Ma è anche vero, argomenta, che se la biosintesi del neurotrasmettitore supera una certa soglia e da alta (più alta della norma) diventa altissima (molto più alta della soglia) ecco che l’infatuazione diventa pericolosa e la persona da santo si trasforma in diavolo. E quindi, diciamo noi l’”effetto dio” si trasforma in “effetto diavolo”. È molto probabile, conclude il neuroscienziato americano, che sia proprio l’elevatissima concentrazione del neurotrasmettitore a spiegare i comportamenti dei tagliagole dell’Isis o degli attentatori alle Torri Gemelle del settembre 2001.

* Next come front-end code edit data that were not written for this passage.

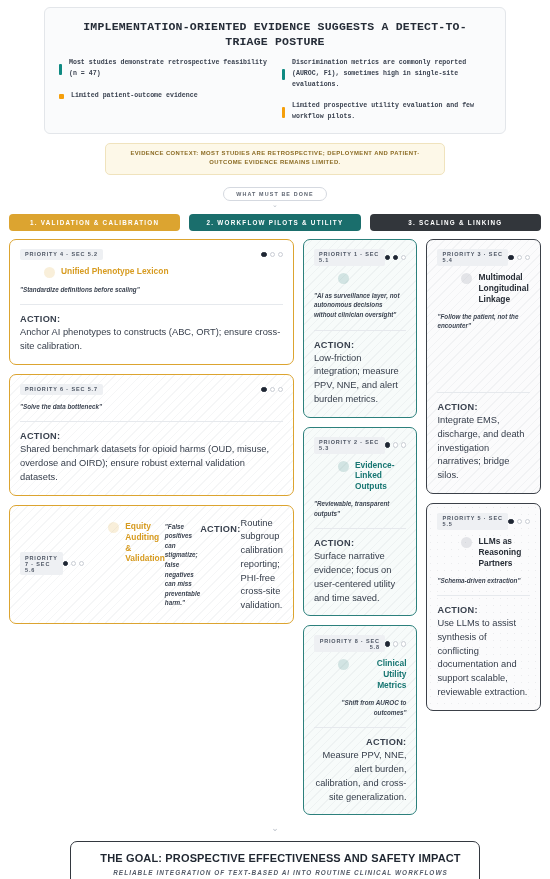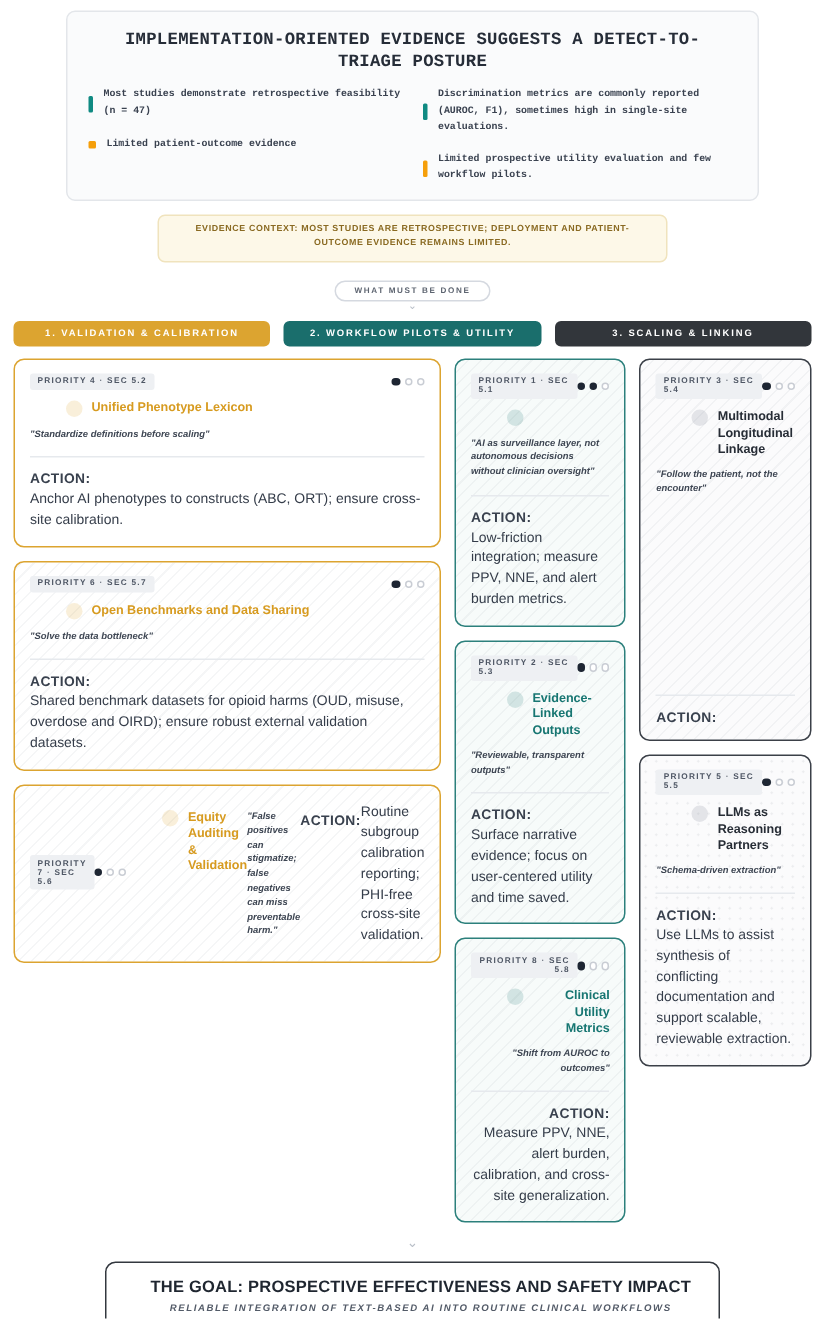--- a/index.html
+++ b/index.html
@@ -248,10 +248,6 @@
               <span class="dot"></span>
             </span>
           </div>
-          <div class="titlerow">
-            <span class="cicon amber"></span>
-            <span class="ctitle amber">Open Benchmarks and Data Sharing</span>
-          </div>
           <div class="quote">"Solve the data bottleneck"</div>
           <div class="spacer"></div>
           <div class="divider"></div>

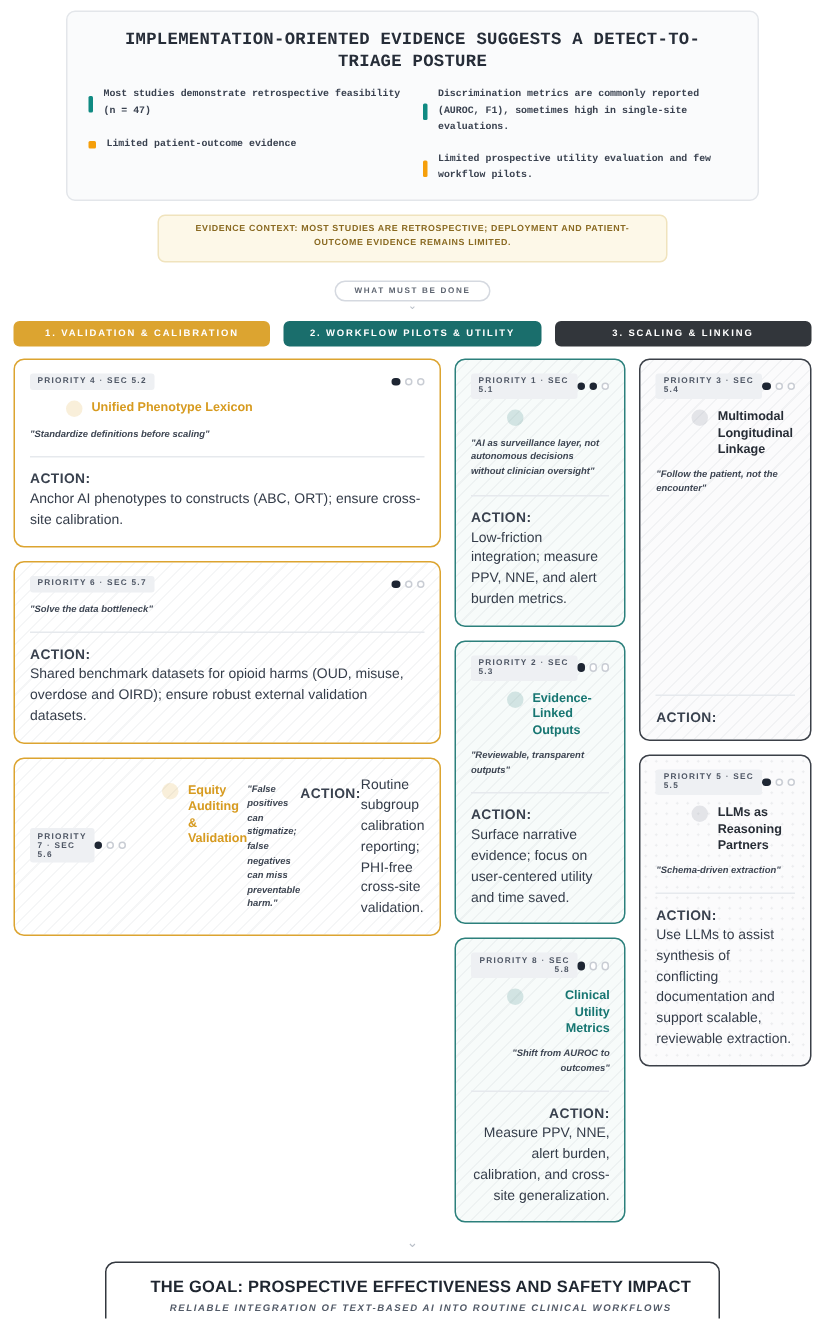--- a/index.html
+++ b/index.html
@@ -350,6 +350,7 @@
           <div class="spacer"></div>
           <div class="divider"></div>
           <div class="actlabel">ACTION:</div>
+          <div class="acttext">Integrate EMS, discharge, and death investigation narratives; bridge silos.</div>
         </div>
         <div class="card dark dotted" style="display: flex; flex-direction: column;">
           <div class="card-top">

Quelli di Patrick McNamara non sono studi isolati, e si inquadrano in un filone di ricerca sulle “basi biologiche della religione” perseguito da molti anni. Tipo le indagini di Dean Hamer, genetista e autore, nel 2005, di un libro che ha fatto molto discutere: The God gene: how faith is hardwired into our genes – il gene di dio (tradotto anche come il gene-dio): come la fede è programmata nei nostri geni. Hamer aveva analizzato il Dna di oltre un migliaio di persone e sostiene di aver individuato un gene, il VMAT2 per la precisione, che indurrebbe a comportamenti pii e religiosi.
Tutti questi studi cercano di spiegare perché, a un certo punto del loro sviluppo, nelle civiltà umane emerga e si consolidi la necessità di dio. E perché il sentimento religioso sia un fenomeno universale: a tutt’oggi si conoscono almeno 2.400 civiltà umane diverse che hanno sviluppato altrettante credenze religiose e svariati comportamenti di tipo religioso. L’idea è che questo sentimento sia controllato biologicamente e che sia frutto della selezione naturale. Inutile dire che questo approccio di tipo “sociobiologico” che tende a spiegare i comportamenti dell’uomo su una base puramente genetica (o, più in generale, biologica) siano molto controversi. E che, a tutt’oggi, non esistano sufficienti prove scientifiche per poterlo affermare.
La gran parte degli studiosi, afferenti a diverse discipline, è propensa a credere che i comportamenti dell’uomo – soprattutto quelli che, come il sentimento religioso, chiamano in gioco capacità cognitive elevate – siano il frutto soprattutto dell’evoluzione culturale che, per dirla con Theodosius Dobzhansky, tra i padri della sintesi neodarwiniana, costituisce un “trascendimento evolutivo”. In altri termini la cultura umana segue leggi autonome dalla biologia, anche se è vincolata dalla biologia. Di più: è interrelata con la biologia. E dunque può essere anche una certa propensione genetica a indurre una persona a comportarsi da angelo o da diavolo (talvolta la stessa persona si comporta in situazioni diverse sia da angelo che da diavolo), ma questo comportamento è controllato più dalla cultura e dall’ambiente che dalla biologia. Ed è il comportamento che induce risposte biologiche. Certo, non è escluso che la dopamina sia associata al sentimento religioso o anche al fanatismo demoniaco. Ma è da verificare se sia la causa o, piuttosto, l’effetto biologico di un comportamento complesso deciso a tutt’altro livello.
Il problema non è solo di tipo accademico. L’approccio sociobiologico alla spiegazione dei comportamenti umani potrebbe indurre alcuni – non certo valenti scienziati come Patrick McNamara o Dean Hamer – a proporre facili e tuttavia pericolose scorciatoie. Come dire: basta controllare per via farmacologica la dopamina nel cervello delle persone per indurle a comportarsi da angeli invece che da demoni. È molto probabile, invece, che per ottenere comportamenti socialmente accettabili occorra agire sull’ambiente culturale piuttosto che sulla neurofisiologia delle singole persone.